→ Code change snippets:
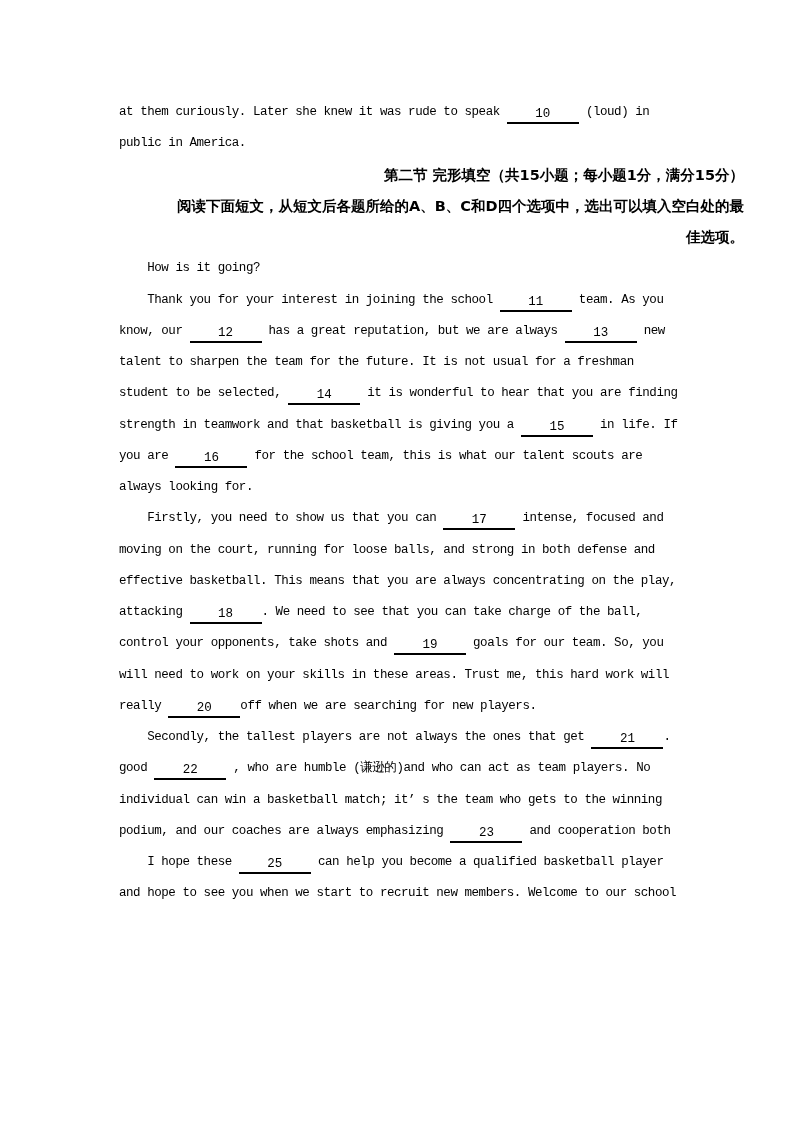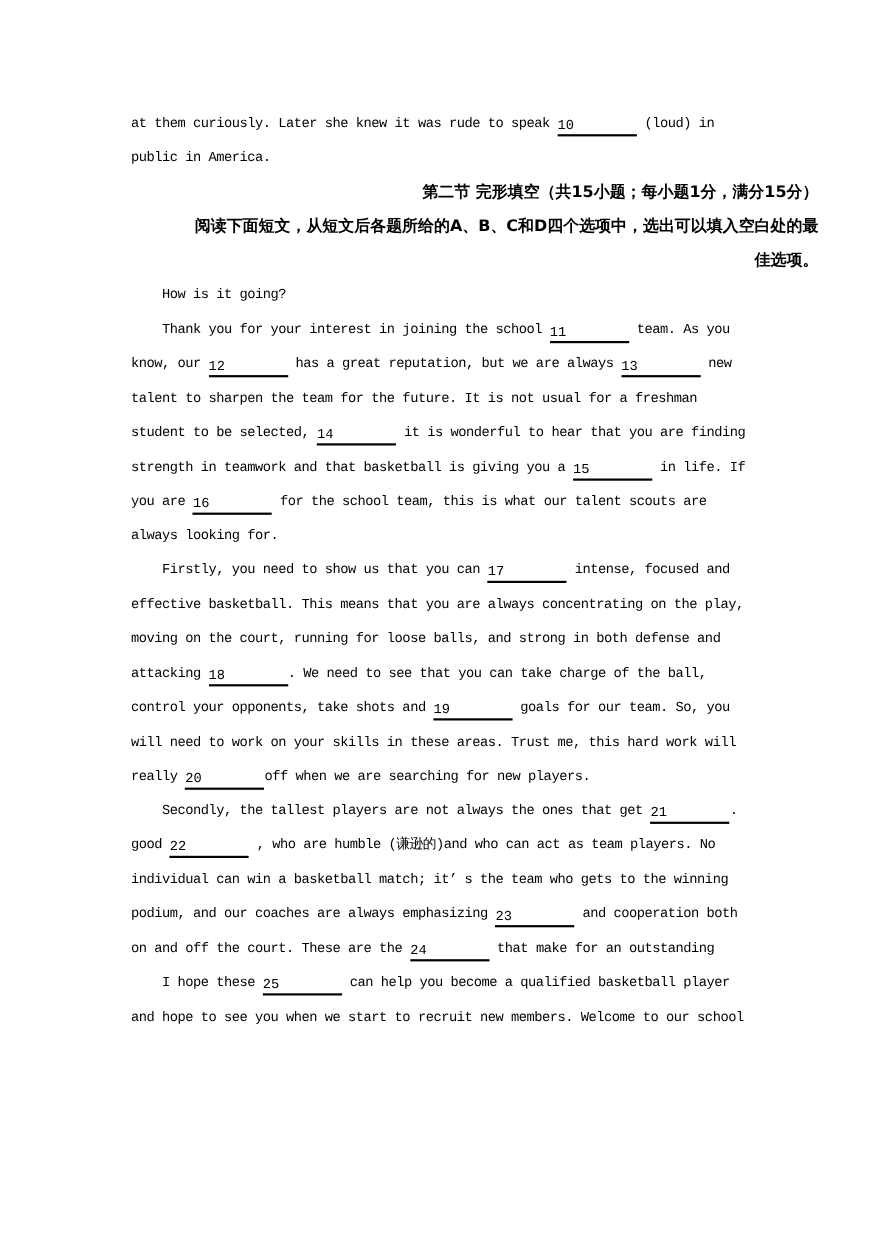--- a/index.html
+++ b/index.html
@@ -39,7 +39,7 @@
     width: 72px;
     height: 16px;
     line-height: 16px;
-    text-align: left;
+    text-align: center;
     vertical-align: -2px;
     border-bottom: 2px solid #000000;
     letter-spacing: 0;

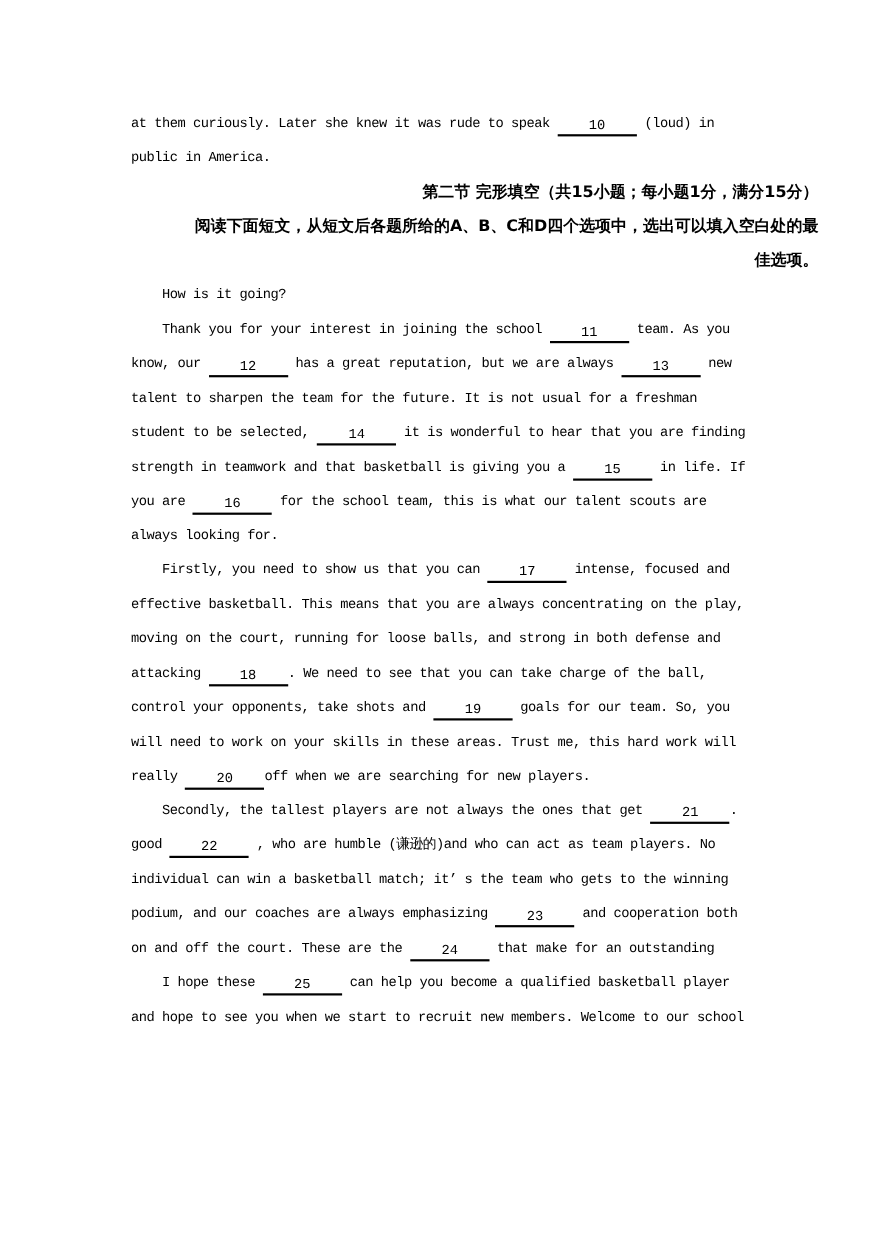--- a/index.html
+++ b/index.html
@@ -65,8 +65,8 @@
     <div class="line body"><span>you are </span><span class="blank">16</span><span> for the school team, this is what our talent scouts are</span></div>
     <div class="line body"><span>always looking for.</span></div>
     <div class="line body"><span>    Firstly, you need to show us that you can </span><span class="blank">17</span><span> intense, focused and</span></div>
+    <div class="line body"><span>moving on the court, running for loose balls, and strong in both defense and</span></div>
     <div class="line body"><span>effective basketball. This means that you are always concentrating on the play,</span></div>
-    <div class="line body"><span>moving on the court, running for loose balls, and strong in both defense and</span></div>
     <div class="line body"><span>attacking </span><span class="blank">18</span><span>. We need to see that you can take charge of the ball,</span></div>
     <div class="line body"><span>control your opponents, take shots and </span><span class="blank">19</span><span> goals for our team. So, you</span></div>
     <div class="line body"><span>will need to work on your skills in these areas. Trust me, this hard work will</span></div>

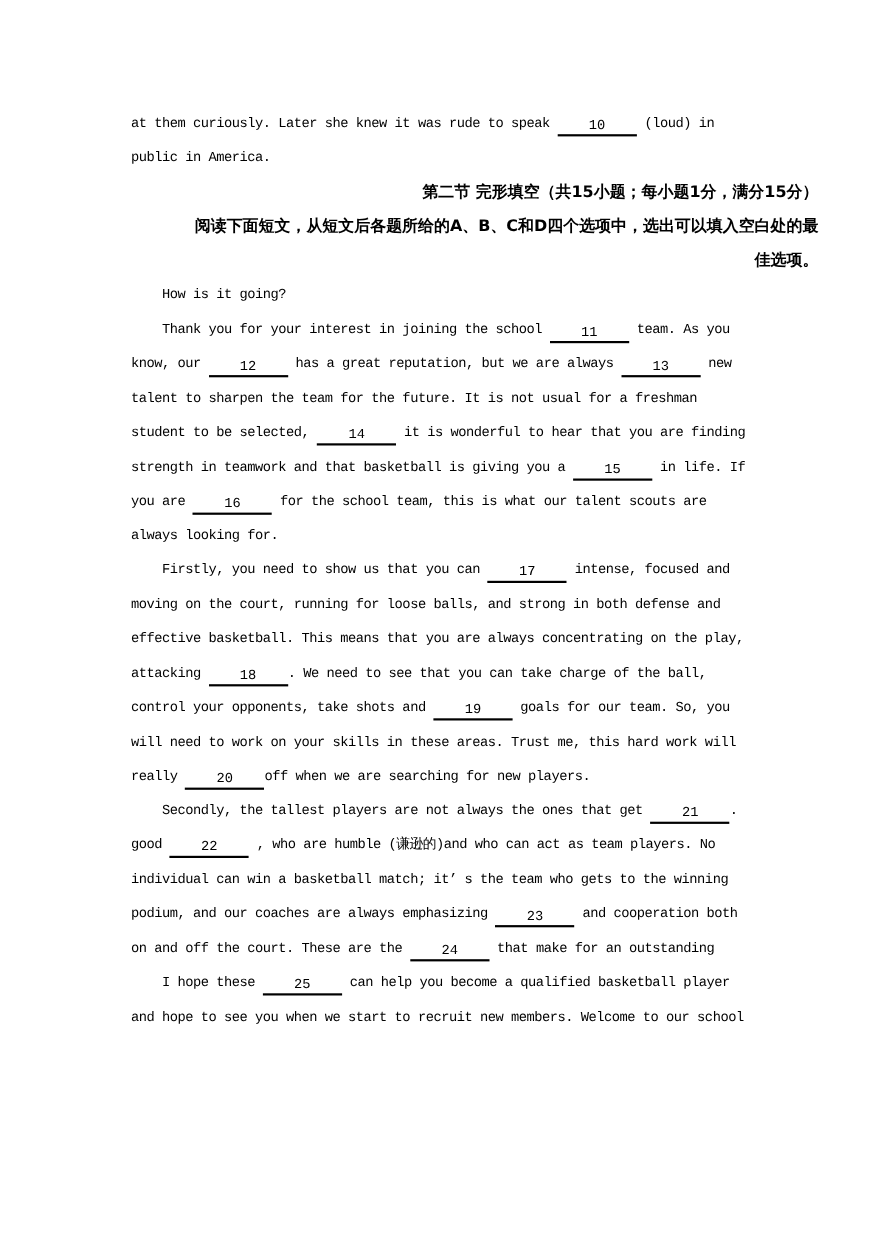--- a/index.html
+++ b/index.html
@@ -75,7 +75,6 @@
     <div class="line body"><span>good </span><span class="blank">22</span><span> , who are humble (谦逊的)and who can act as team players. No</span></div>
     <div class="line body"><span>individual can win a basketball match; it’ s the team who gets to the winning</span></div>
     <div class="line body"><span>podium, and our coaches are always emphasizing </span><span class="blank">23</span><span> and cooperation both</span></div>
-    <div class="line body"><span>on and off the court. These are the </span><span class="blank">24</span><span> that make for an outstanding</span></div>
     <div class="line body"><span>    I hope these </span><span class="blank">25</span><span> can help you become a qualified basketball player</span></div>
     <div class="line body"><span>and hope to see you when we start to recruit new members. Welcome to our school</span></div>
   </div>

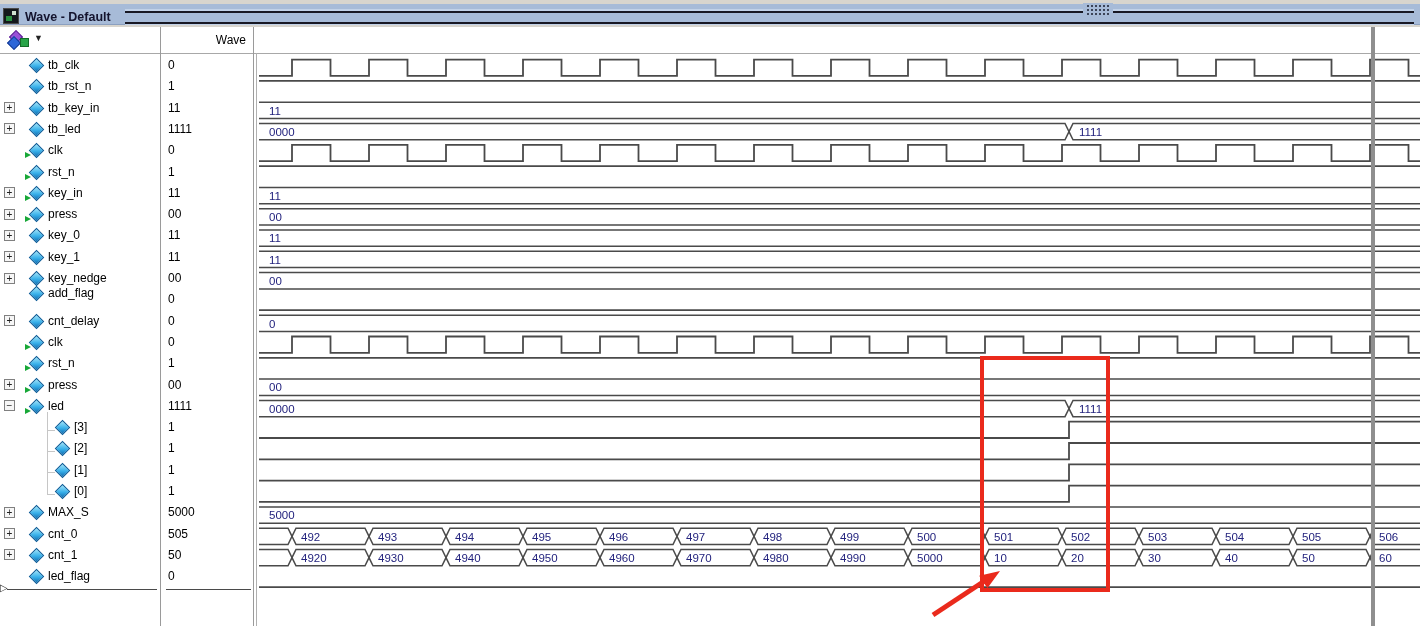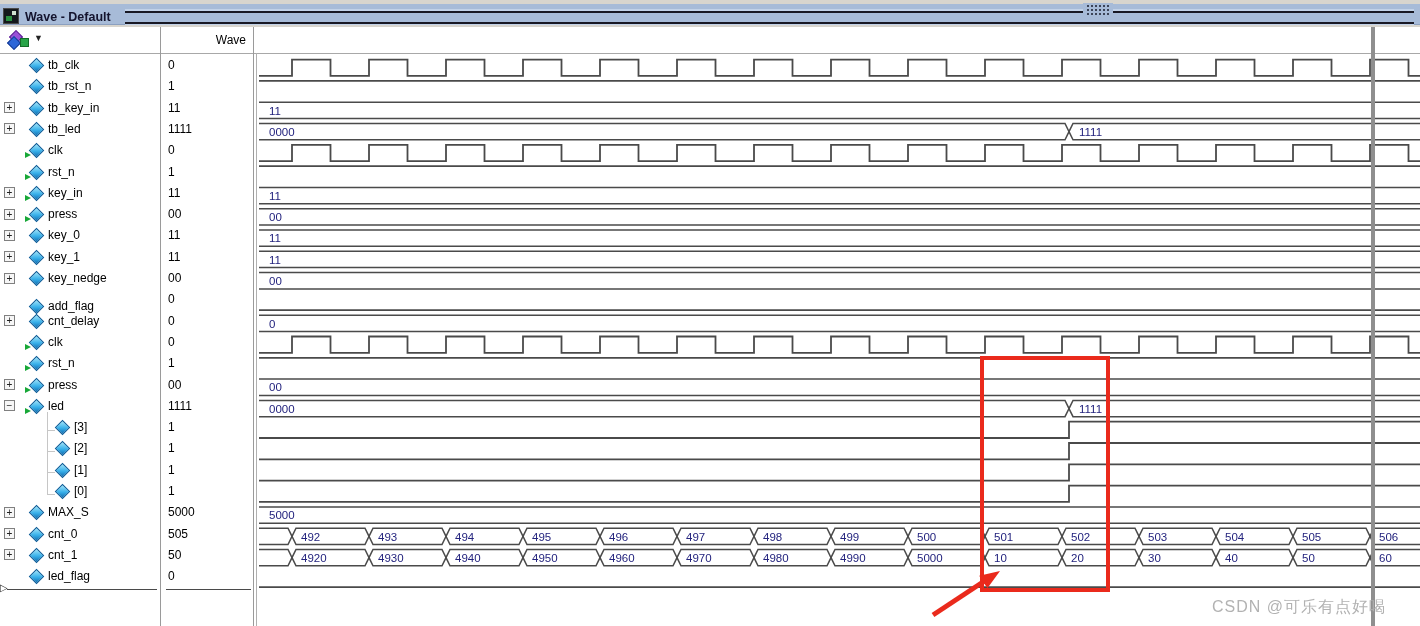--- a/index.html
+++ b/index.html
@@ -154,7 +154,7 @@
         </div>
         <span class="sig-label">key_nedge</span>
       </div>
-      <div class="sig-row" style="left: 0px; top: 295px; width: 160px;">
+      <div class="sig-row" style="left: 0px; top: 282px; width: 160px;">
         <div class="dia" style="margin-left: 29px;">
           <i></i>
         </div>

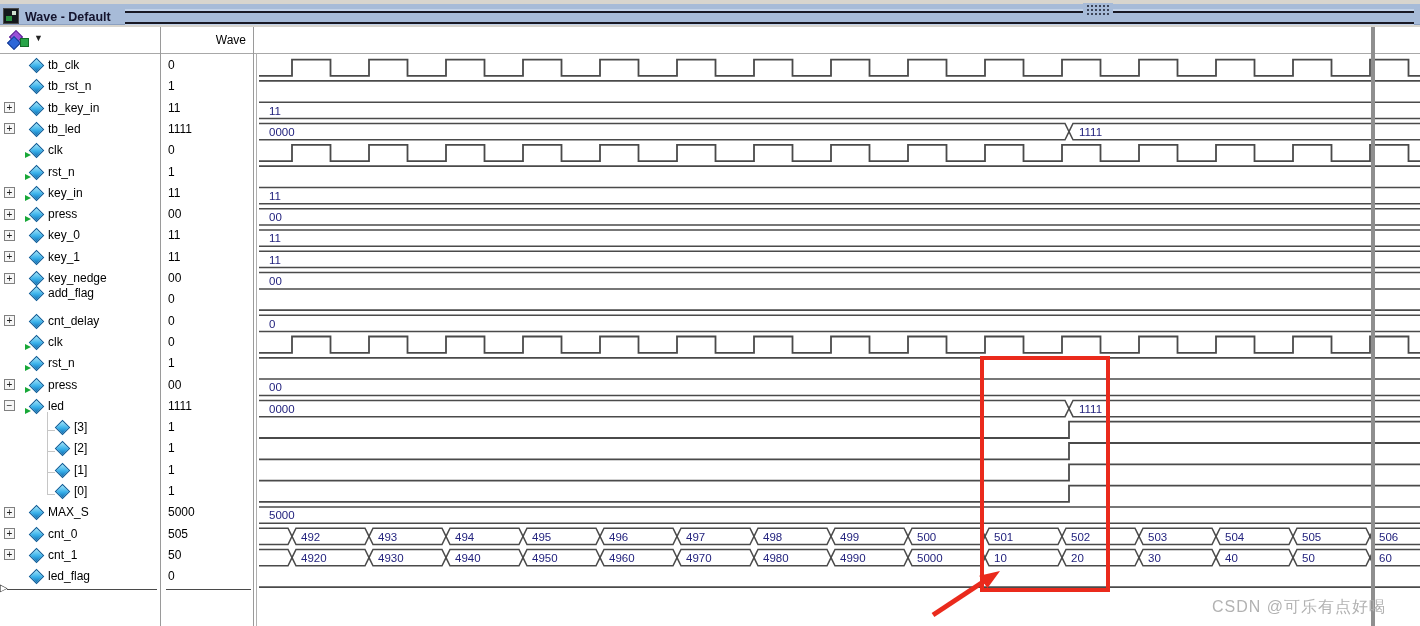--- a/index.html
+++ b/index.html
@@ -480,7 +480,6 @@
     <line x1="13" y1="55" x2="66" y2="20" stroke="#ea2a1c" stroke-width="5"></line>
     <polygon points="80,11 67.4,28.3 59.2,15.7" fill="#ea2a1c"></polygon>
   </svg>
-  <div class="watermark" style="left: 1212px; top: 597px;">CSDN @可乐有点好喝</div>
 </div>
 
 </body></html>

→ Assignment: Copy out every line of the data in which the word "always" is found.

→ Solved exercise:
     <div class="line body"><span>always looking for.</span></div>
     <div class="line body"><span>effective basketball. This means that you are always concentrating on the play,</span></div>
     <div class="line body"><span>podium, and our coaches are always emphasizing </span><span class="blank">23</span><span> and cooperation both</span></div>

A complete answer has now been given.